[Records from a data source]
◆ ◆ ◆
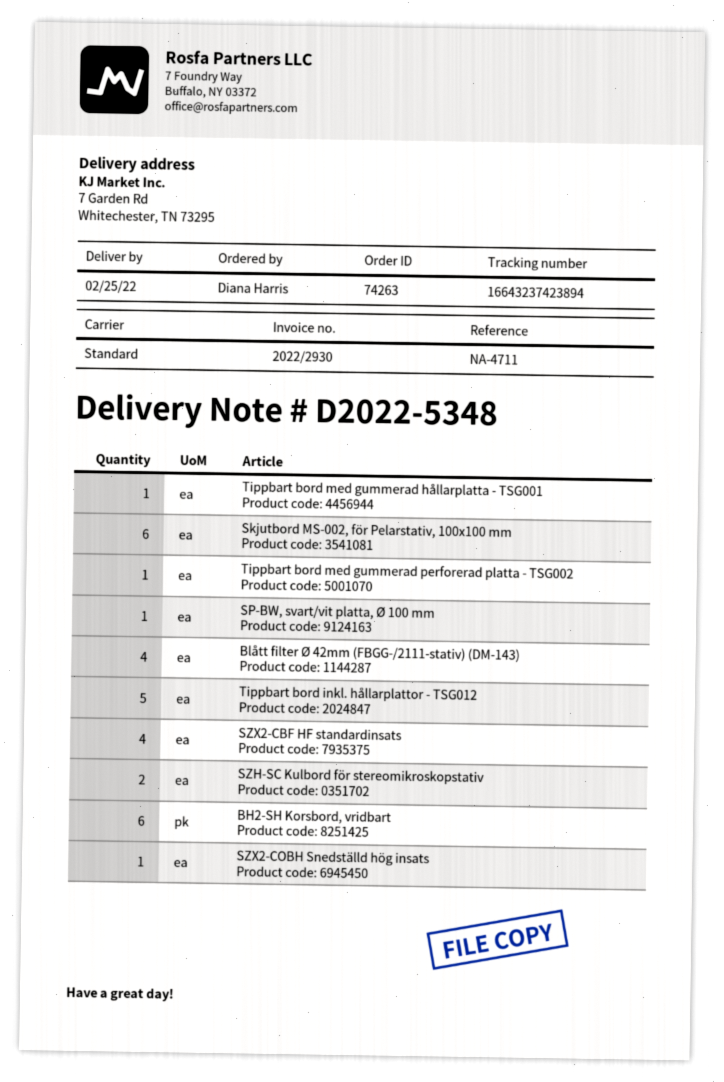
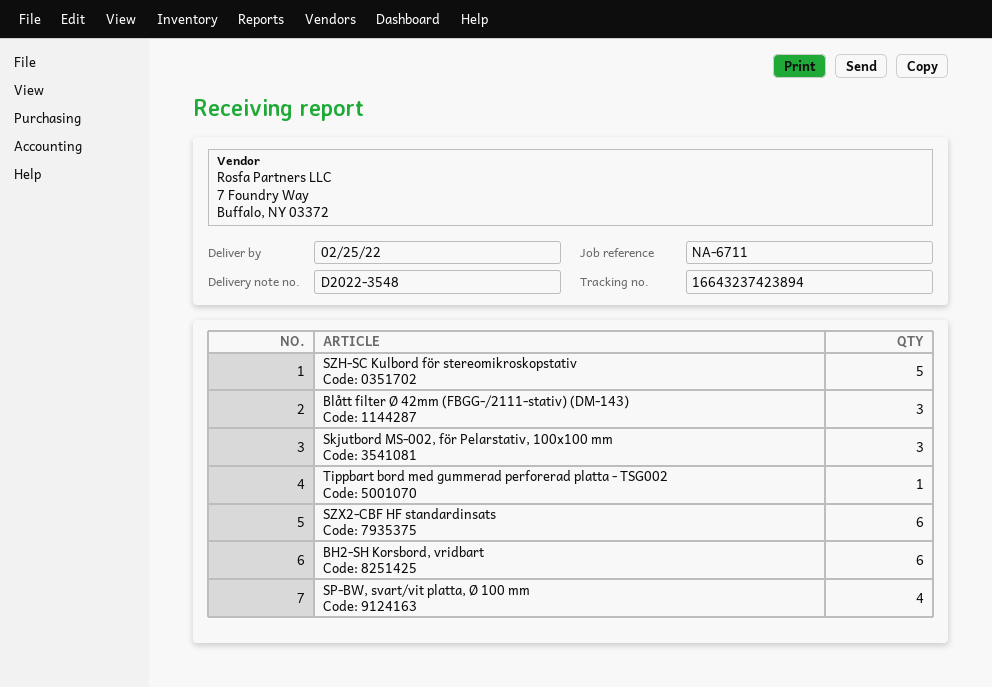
delivery note number: D2022-5348 -> D2022-3548
reference: NA-4711 -> NA-6711
Tippbart bord med gummerad hållarplatta - TSG001: 1 -> none
Skjutbord MS-002, för Pelarstativ, 100x100 mm: 6 -> 3
SP-BW, svart/vit platta, Ø 100 mm: 1 -> 4
Blått filter Ø 42mm (FBGG-/2111-stativ) (DM-143): 4 -> 3
Tippbart bord inkl. hållarplattor - TSG012: 5 -> none
SZX2-CBF HF standardinsats: 4 -> 6
SZH-SC Kulbord för stereomikroskopstativ: 2 -> 5
SZX2-COBH Snedställd hög insats: 1 -> none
◆ ◆ ◆
- TASK PROMPT
Exactly how many lines of the records above contain "Tippbart"? Please state only the number.

- EXERCISE RESPONSE
2